During a Thursday news conference, Defense Secretary Leon Panetta said the trigger is a “doomsday mechanism” for the Pentagon.
Pentagon officials have yet to begin drawing up worst-case scenario plans in case the cuts are enacted.
But senior brass are holding informal talks to discuss how the Pentagon would handle an additional $500 billion cut, Panetta said.
The debt deal signed into law Tuesday by President Obama has intensified a debate among Washington’s national security sector about just how much Pentagon spending is needed at a time when the Iraq war is winding down, the Afghanistan war is at the beginning of its end and al Qaeda has been significantly hobbled.
“The [debt] legislation is designed to impose deep and risk-laden cuts on our nation’s defense. The real-world consequence is that the American people will not be provided the level of defense they need and deserve. The nation’s vital security interests are likely to be undermined according to the debt-ceiling deal,” according to Baker Spring of the Heritage Foundation. “History has repeatedly shown that these kinds of reductions in defense are penny-wise and pound-foolish, because they often serve to increase the likelihood of conflict. And weakness that invites war is much more expensive than deterring our enemies by maintaining an adequate defense budget all along.”

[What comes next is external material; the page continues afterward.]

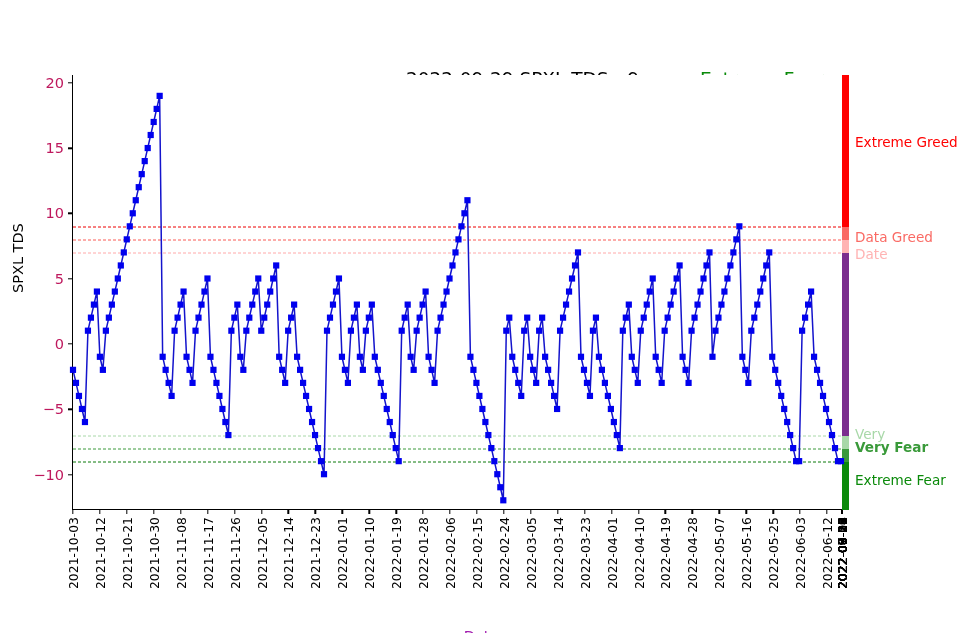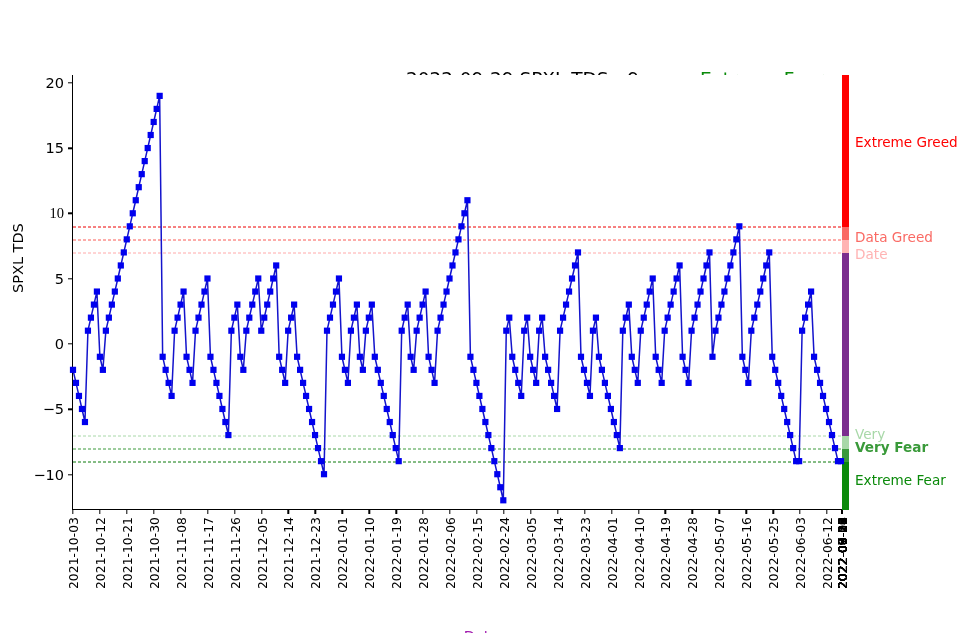"20" .ytick-label { color: #000000 -> #be185d }
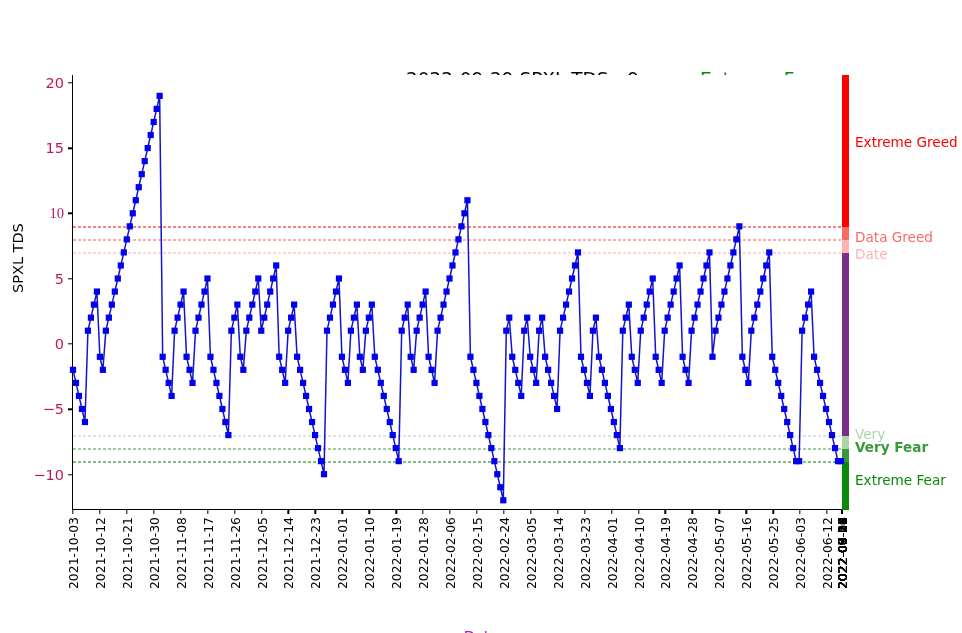"10" div.ytick-label { font-family: Liberation Serif, serif -> none }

But other analysts disagree, saying the envisioned cuts would be manageable and leave America with the world's most lethal fighting force.
“Persistent conflict is not a strategy. It’s just rhetoric, wrapped in irrational fear, that justifies unlimited budgets and no priorities for missions or force planning. It is the absence of serious thinking about strategy and missions,” said Gordon Adams of the Stimson Center.
“Without a serious consideration of strategy and the missions that flow from it, the services have no justification for arguing a specific level of budgets is too little, too much or just right.”